Task to complete:
Every record needs to come back as written, except for the pictures.

Available records:
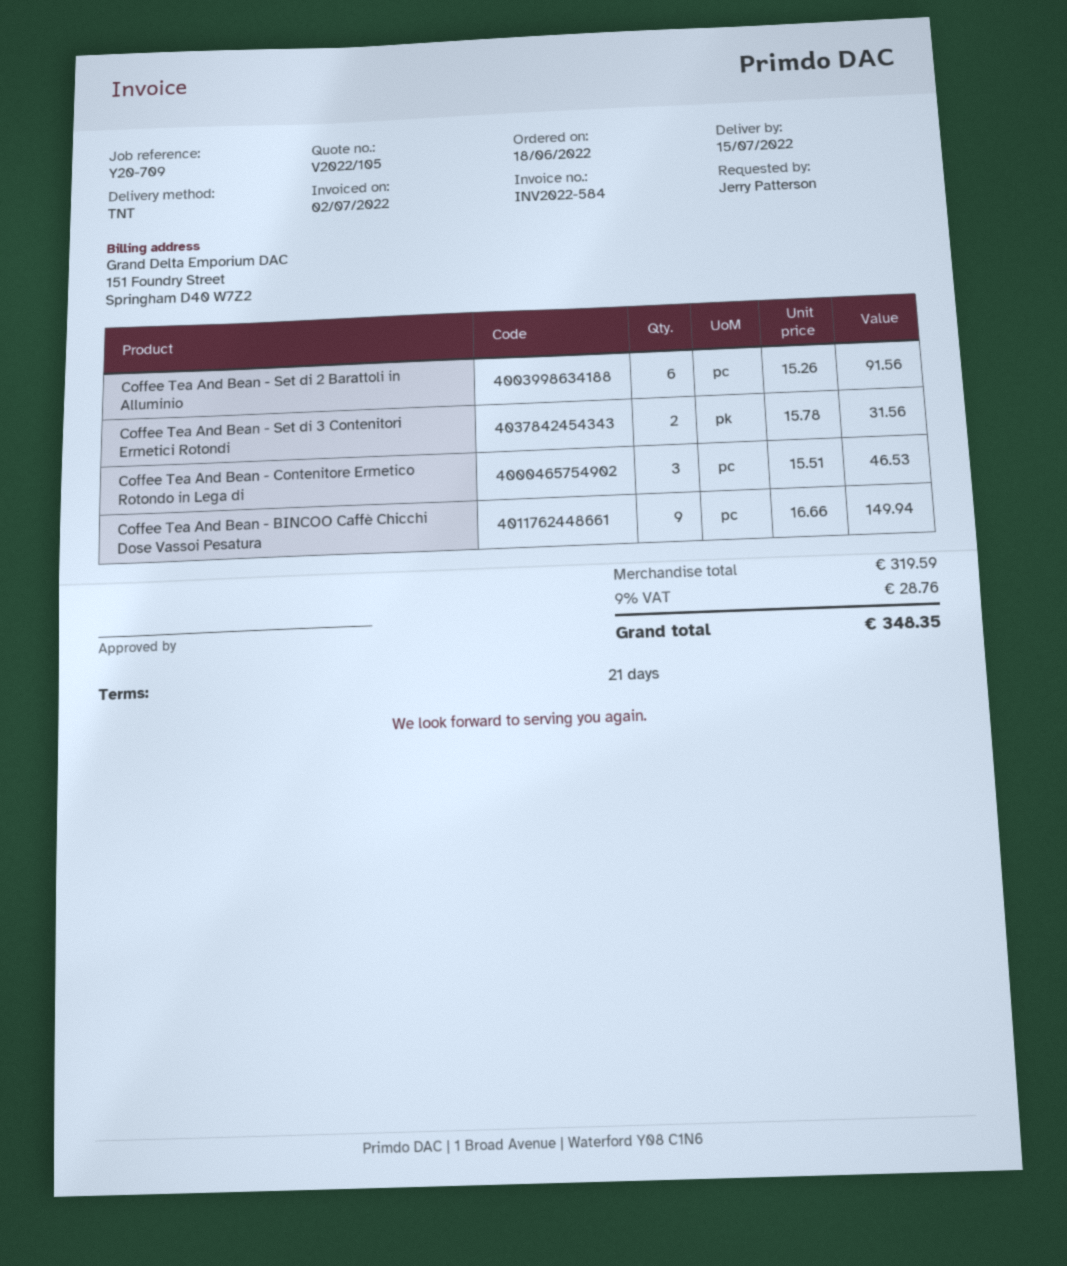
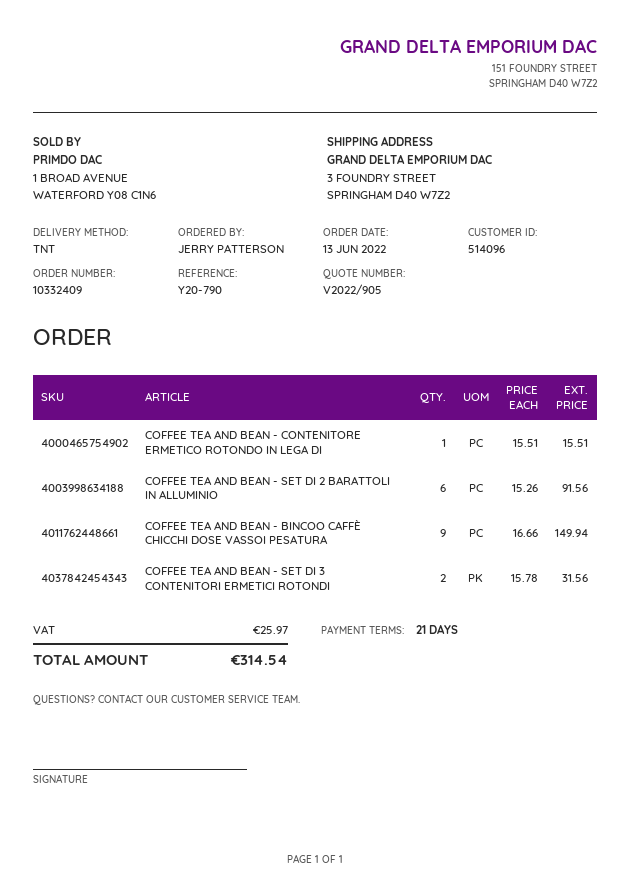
quote number: V2022/105 -> V2022/905
order date: 2022-06-18 -> 2022-06-13
reference: Y20-709 -> Y20-790
Coffee Tea And Bean - Contenitore Ermetico Rotondo in Lega di: 3 x 15.51 = 46.53 -> 1 x 15.51 = 15.51
tax: 28.76 -> 25.97
total: 348.35 -> 314.54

Answer below:
quote number: V2022/105 -> V2022/905
order date: 2022-06-18 -> 2022-06-13
reference: Y20-709 -> Y20-790
Coffee Tea And Bean - Contenitore Ermetico Rotondo in Lega di: 3 x 15.51 = 46.53 -> 1 x 15.51 = 15.51
tax: 28.76 -> 25.97
total: 348.35 -> 314.54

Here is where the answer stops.